Usually one brand inspection covers an entire load of livestock, Rammell explained, asking why he was charged with five violations. Cannon said he would amend the complaint for four horses instead of five, because the colt was nursing.
“She settled,” Rammell said of Meisner. “She was charged with 39 counts and the Sublette County Attorney’s Office took 39 counts down to one.”
Cannon said another person’s judgment and sentence “has nothing to do with his situation,” noting he might call a Sublette County brand inspector to explain the form and how it is filled out.
Rammell said he wants to ask a brand inspector if he or she would fill out one form or four separate ones.
“(Rammell) wants to introduce evidence as to how the brand inspection law is enforced,” Cannon objected. “The question before the jury is not whether or not he had a brand inspection on this day and in this case.”

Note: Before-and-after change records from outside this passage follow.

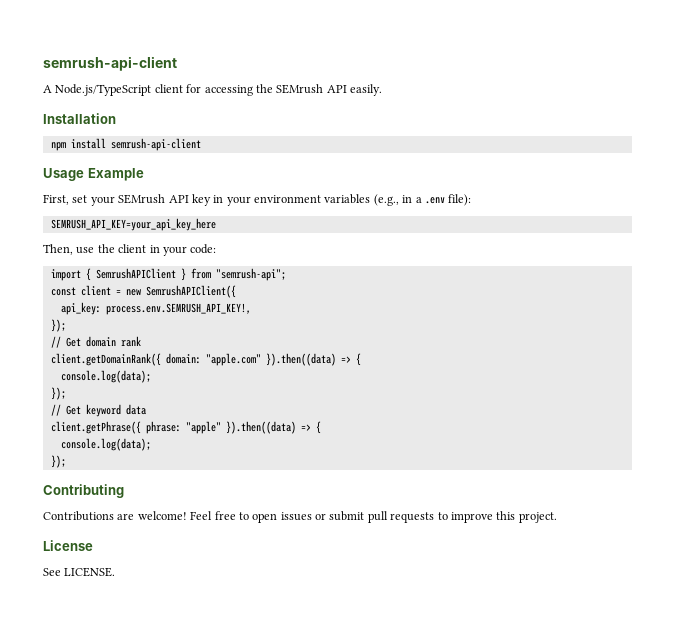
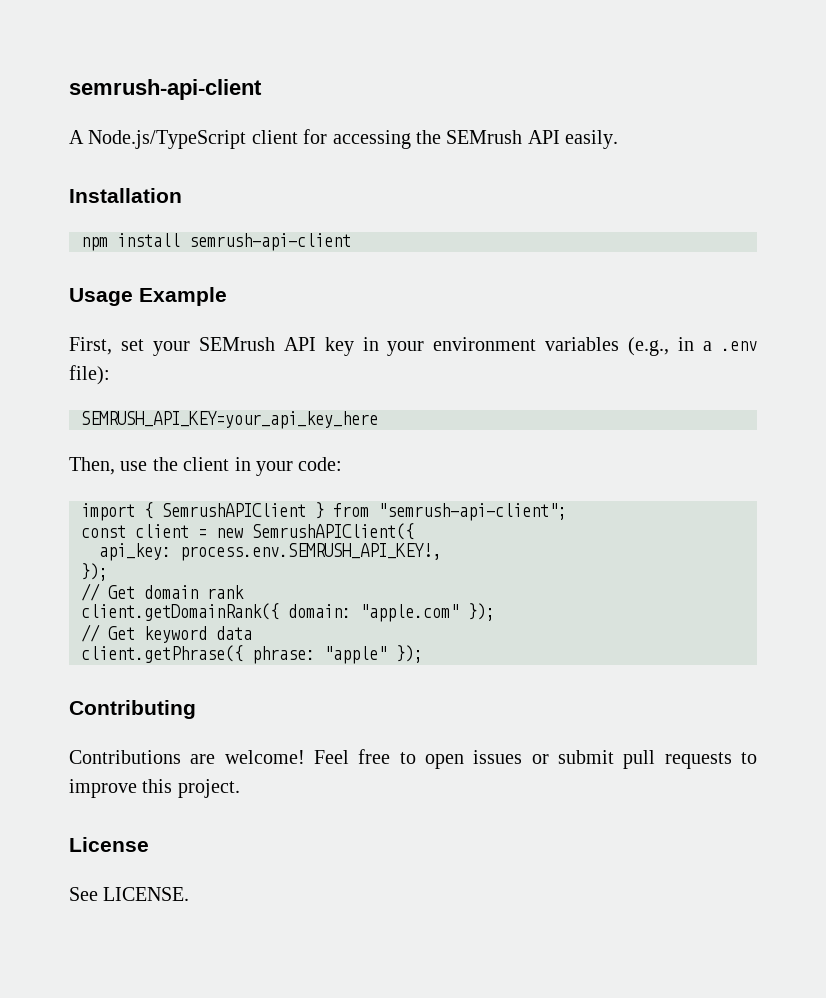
- import { SemrushAPIClient } from "semrush-api";
+ import { SemrushAPIClient } from "semrush-api-client";
- client.getDomainRank({ domain: "apple.com" }).then((data) => {
- console.log(data);
- });
+ client.getDomainRank({ domain: "apple.com" });
- client.getPhrase({ phrase: "apple" }).then((data) => {
- console.log(data);
- });
+ client.getPhrase({ phrase: "apple" });

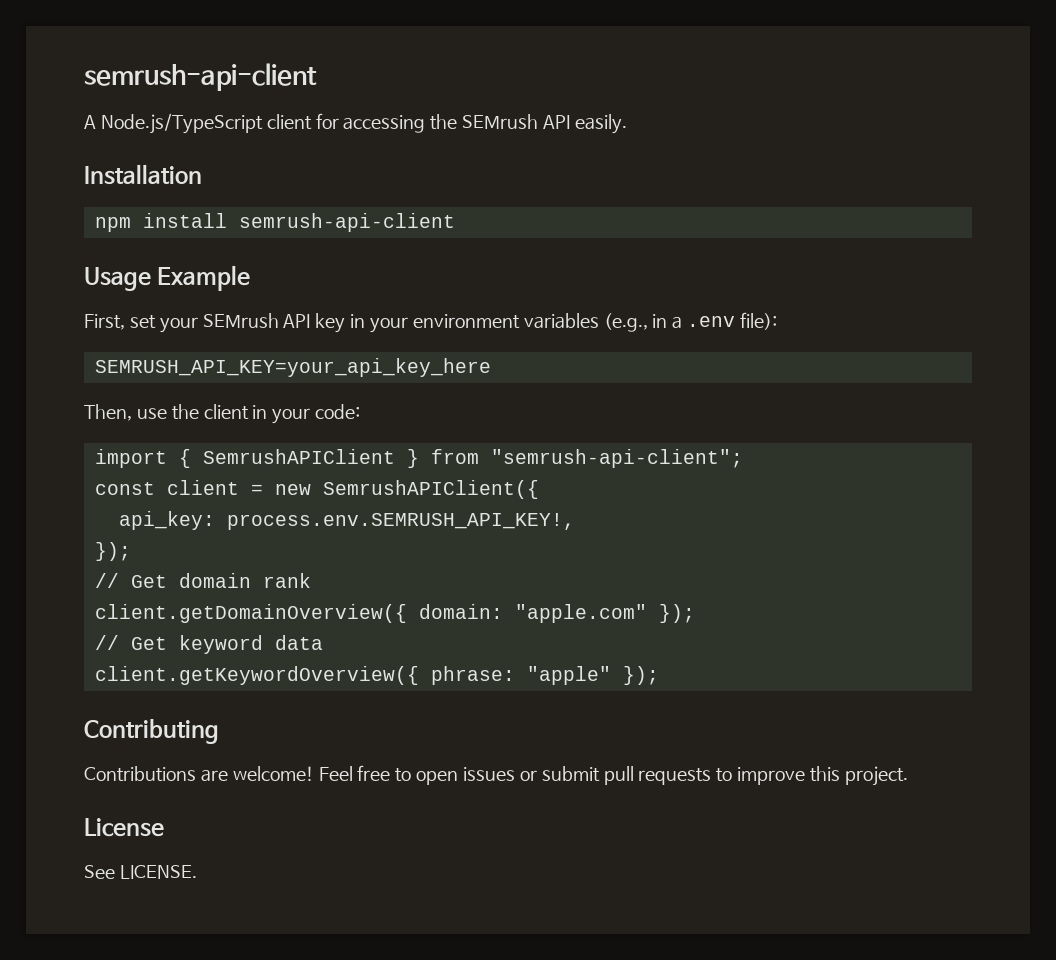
- client.getDomainRank({ domain: "apple.com" });
+ client.getDomainOverview({ domain: "apple.com" });
- client.getPhrase({ phrase: "apple" });
+ client.getKeywordOverview({ phrase: "apple" });

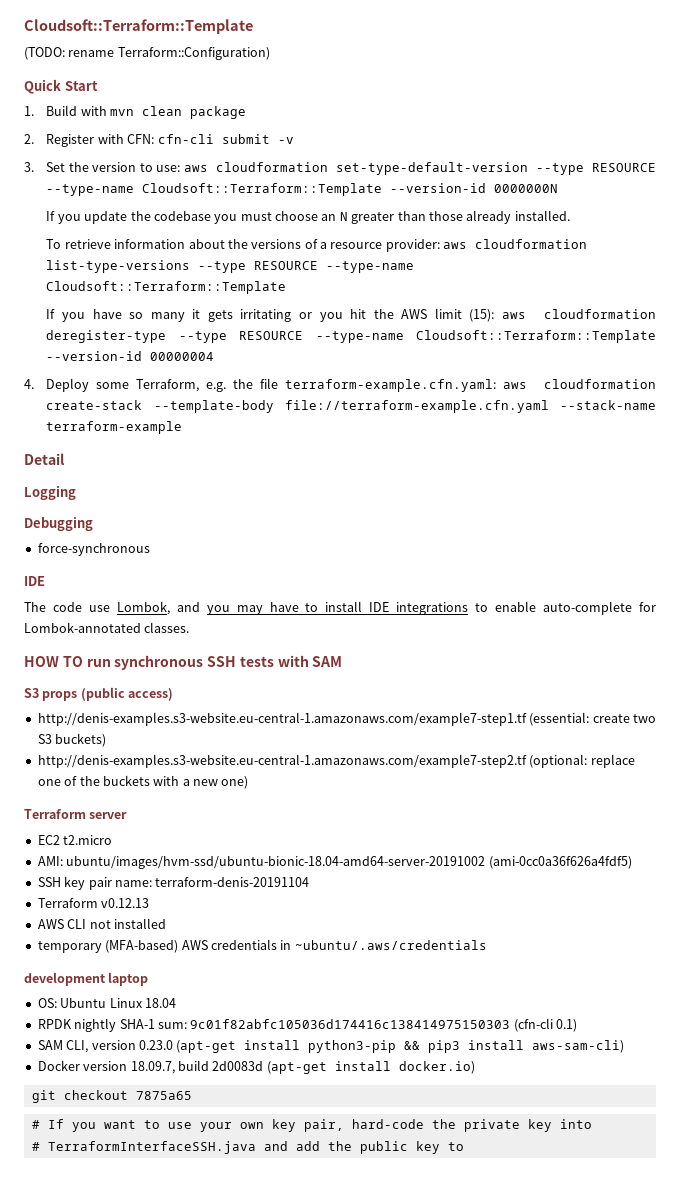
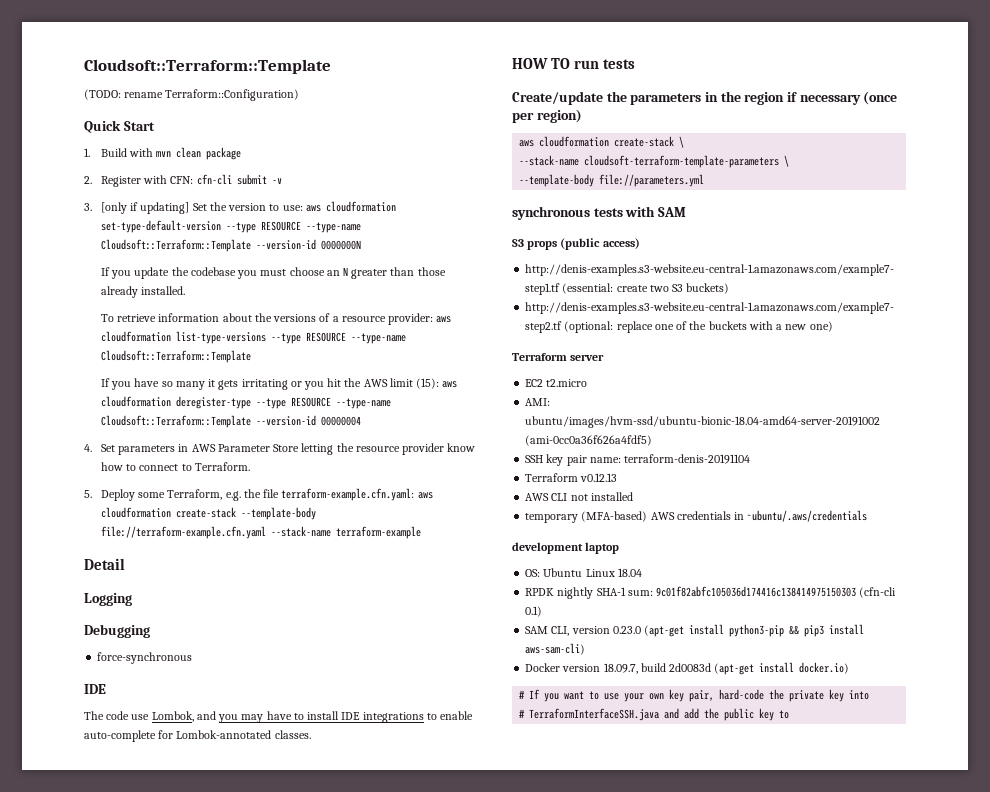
- 3. Set the version to use: aws cloudformation set-type-default-version --type RESOURCE --type-name Cloudsoft::Terraform::Template --version-id 0000000N
+ 3. [only if updating] Set the version to use: aws cloudformation set-type-default-version --type RESOURCE --type-name Cloudsoft::Terraform::Template --version-id 0000000N
- 4. Deploy some Terraform, e.g. the file terraform-example.cfn.yaml: aws cloudformation create-stack --template-body file://terraform-example.cfn.yaml --stack-name terraform-example
+ 4. Set parameters in AWS Parameter Store letting the resource provider know how to connect to Terraform.
+ 5. Deploy some Terraform, e.g. the file terraform-example.cfn.yaml: aws cloudformation create-stack --template-body file://terraform-example.cfn.yaml --stack-name terraform-example
- HOW TO run synchronous SSH tests with SAM
+ HOW TO run tests
+ Create/update the parameters in the region if necessary (once per region)
+ aws cloudformation create-stack \
+ --stack-name cloudsoft-terraform-template-parameters \
+ --template-body file://parameters.yml
+ synchronous tests with SAM
- git checkout 7875a65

Judge Corpening replied, “Just to give an example for a brand inspector as witness, cross-examination is limited to what’s testified to, nothing beyond.”
“I ought to be able to ask if it’s common or uncommon to have five animals on one permit,” Rammell countered.
Cannon told Judge Corpening the only purpose is to demonstrate the actual form, stating, “He’s raising the issue again. This is a matter of fact, not a matter of law. He’s going to try and do anything possible to go for the ‘law’ argument.”
Judge Corpening asked Cannon about charging four counts instead of one.
“We believe it could be properly charged as four separate counts,” Cannon said. “We agree all four horses would have been on one brand inspection, but not one of them was on any brand inspection.”
Each violation carries a maximum penalty of six months in jail and $750 fine. The judge accepted Cannon’s reasoning for filing four charges.
“I don’t think the intent of the law was to throw people in jail for two years for not having a piece of paper,” Rammell said. “It was never meant to harm people, just get their attention.”
After more discussion about jury instructions, Judge Corpening led the hearing to an end.
“I think we’ve concluded about all we can conclude today,” he said.